▶ _About this exercise_
Take the lines in the listing below from the line with "html: <div><span>tips for" up to and including the line with "html: <div><span>search engine" and set them down exactly, skipping pictures and adding nothing.

▶ _Dataset records_
☆ ☆ ☆
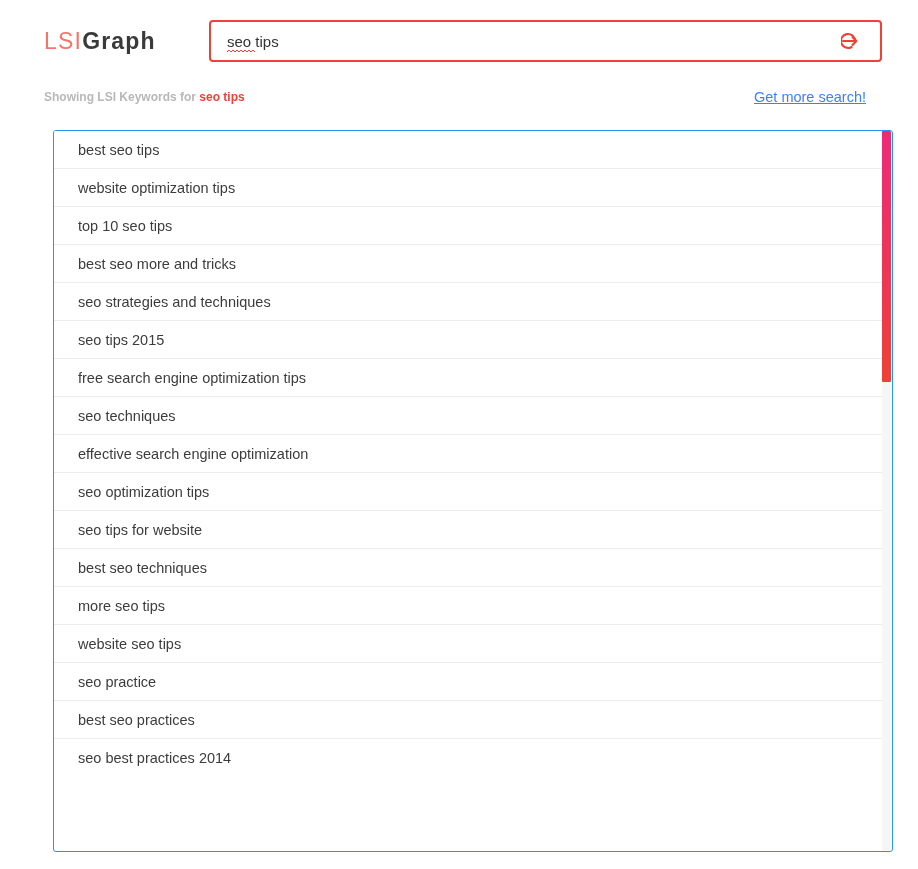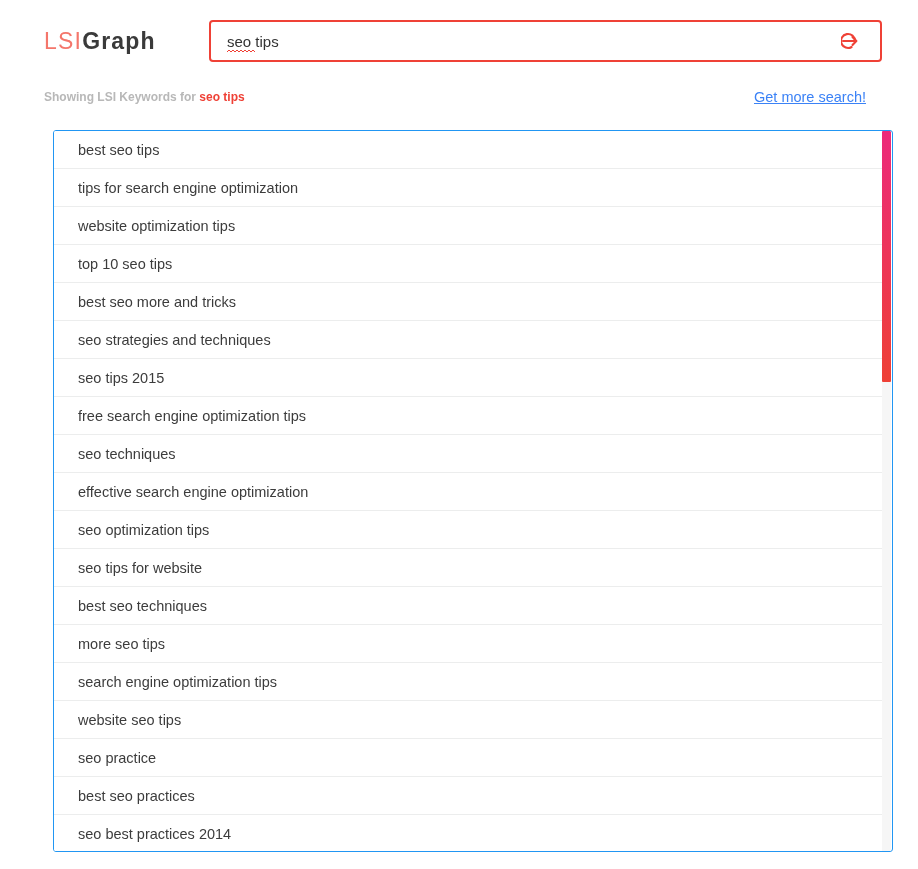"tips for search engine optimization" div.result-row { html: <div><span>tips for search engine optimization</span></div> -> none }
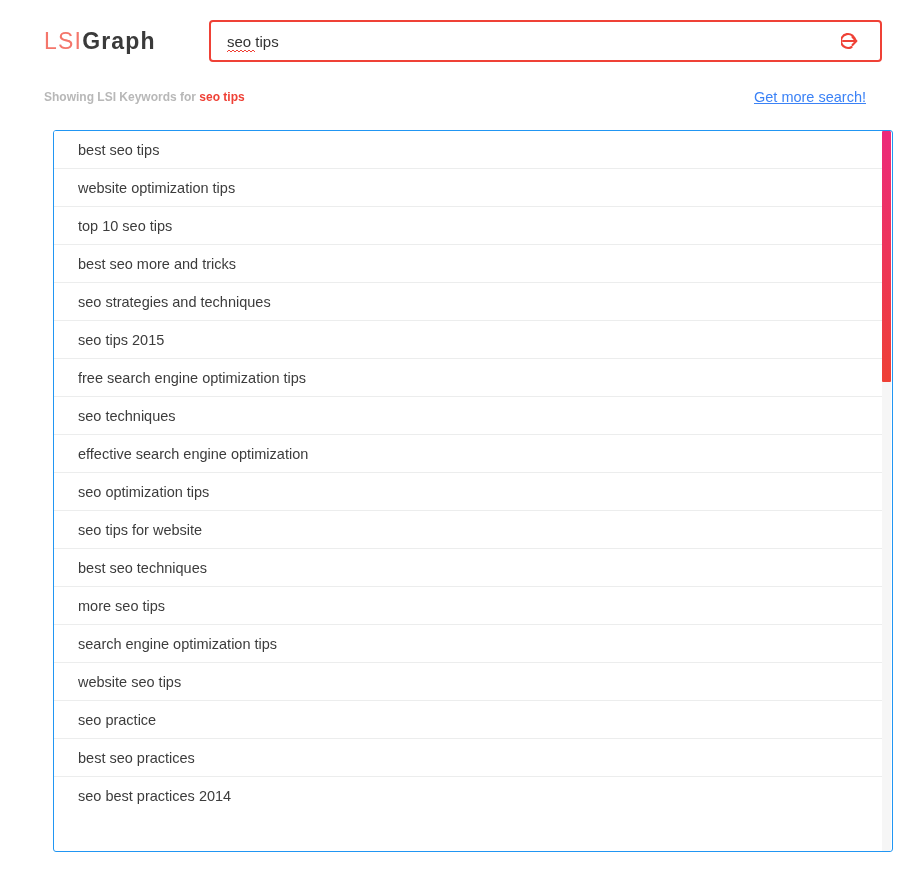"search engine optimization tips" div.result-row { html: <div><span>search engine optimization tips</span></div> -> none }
☆ ☆ ☆
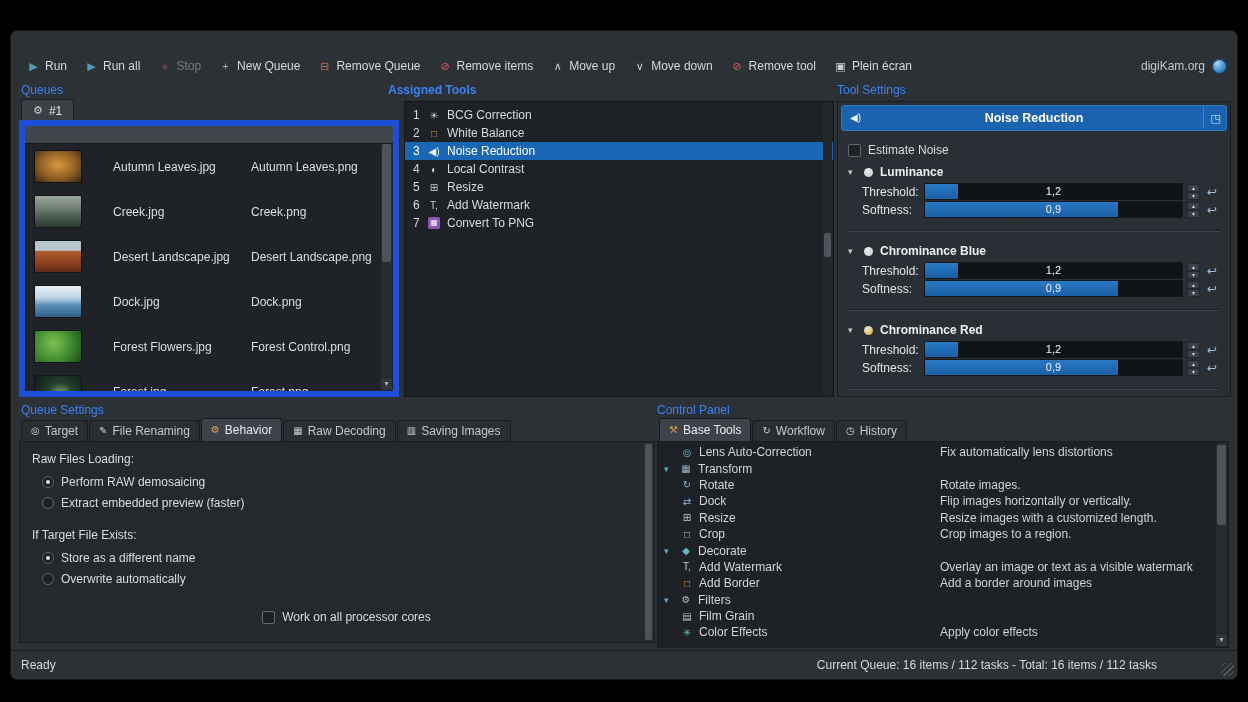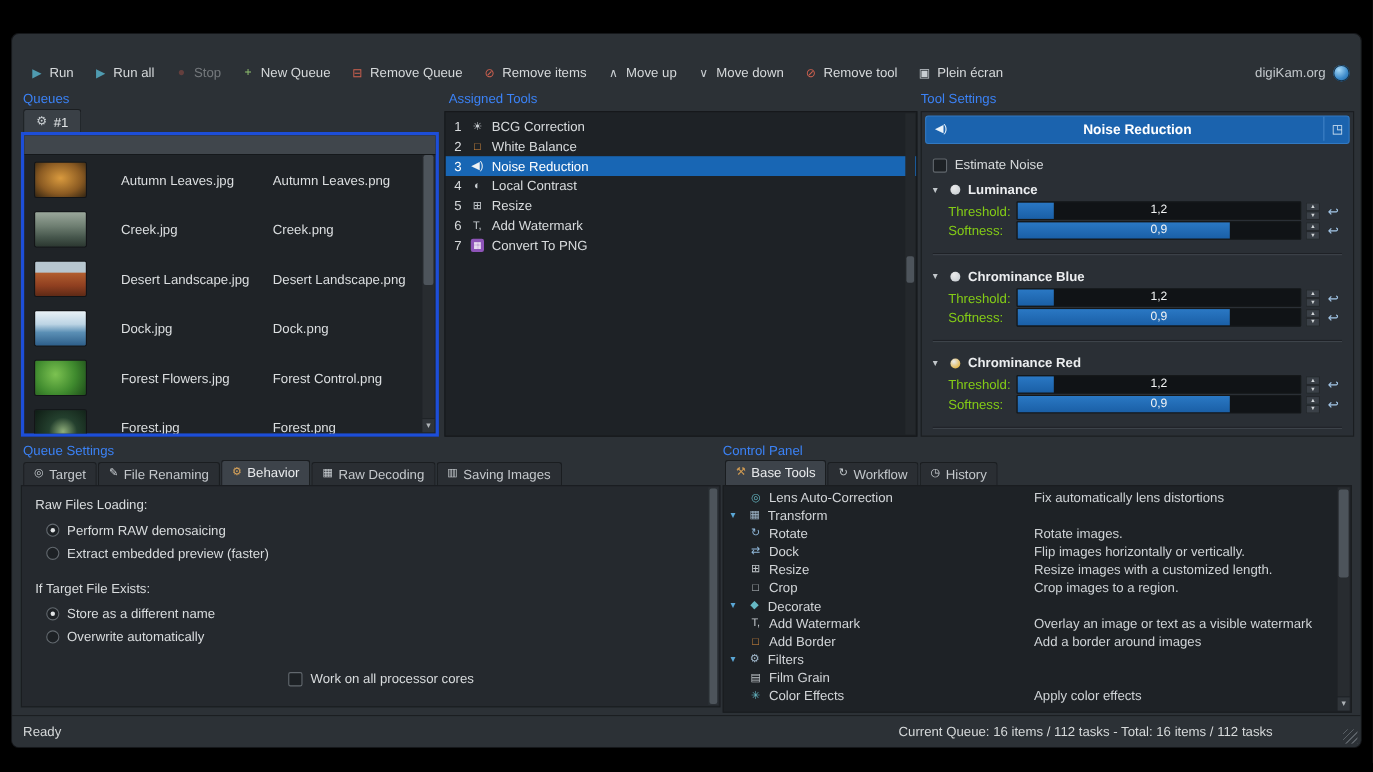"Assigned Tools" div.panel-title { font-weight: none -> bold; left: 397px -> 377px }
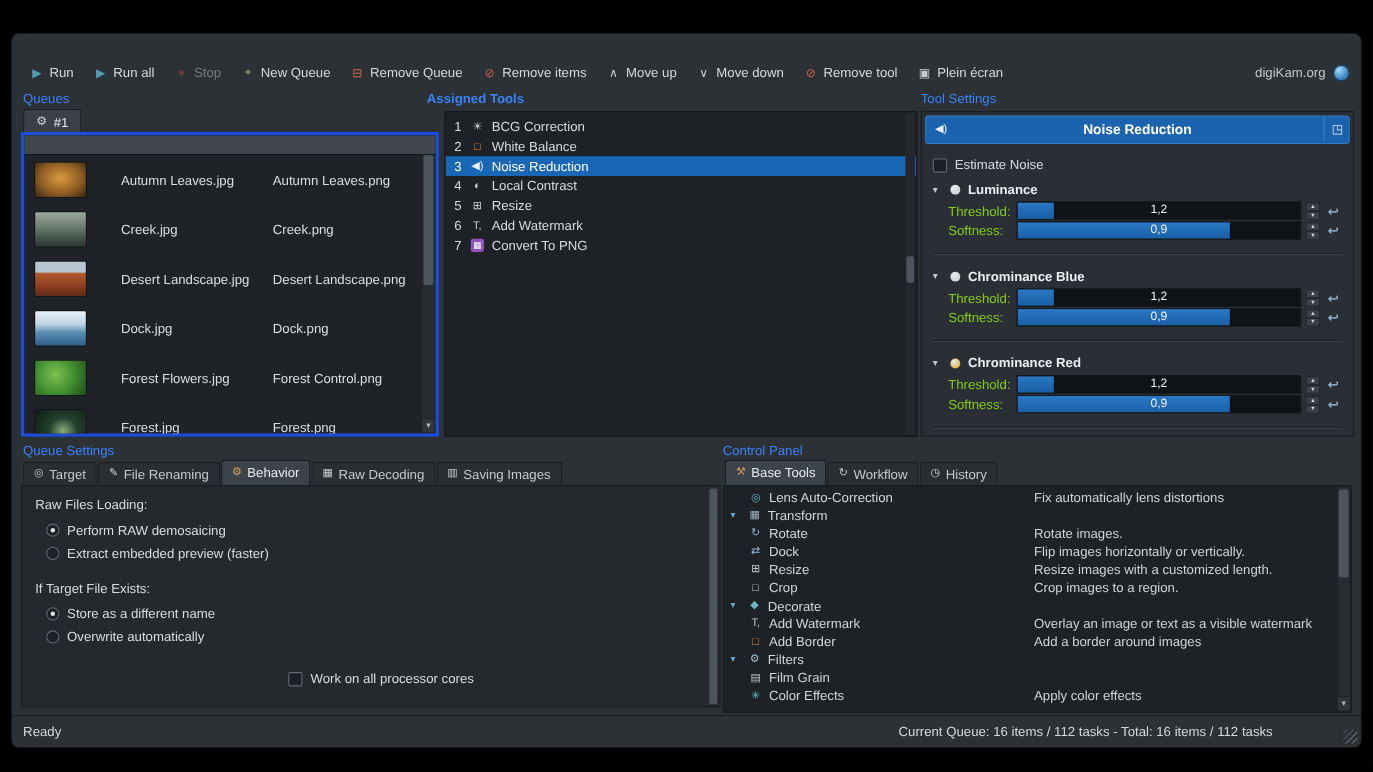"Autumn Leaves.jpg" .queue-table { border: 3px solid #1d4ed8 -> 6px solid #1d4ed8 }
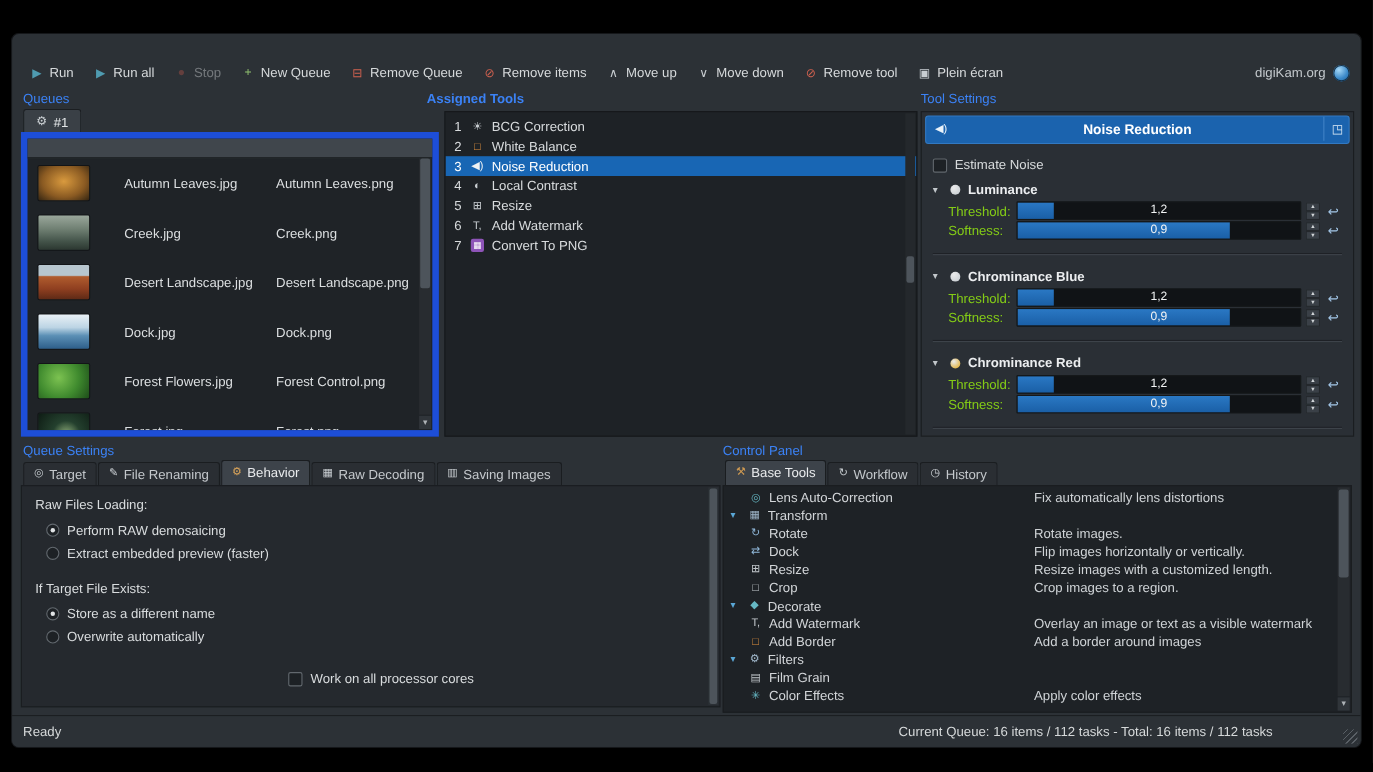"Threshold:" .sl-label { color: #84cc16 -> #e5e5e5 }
☆ ☆ ☆
▶ _Result_
"tips for search engine optimization" div.result-row { html: <div><span>tips for search engine optimization</span></div> -> none }
"search engine optimization tips" div.result-row { html: <div><span>search engine optimization tips</span></div> -> none }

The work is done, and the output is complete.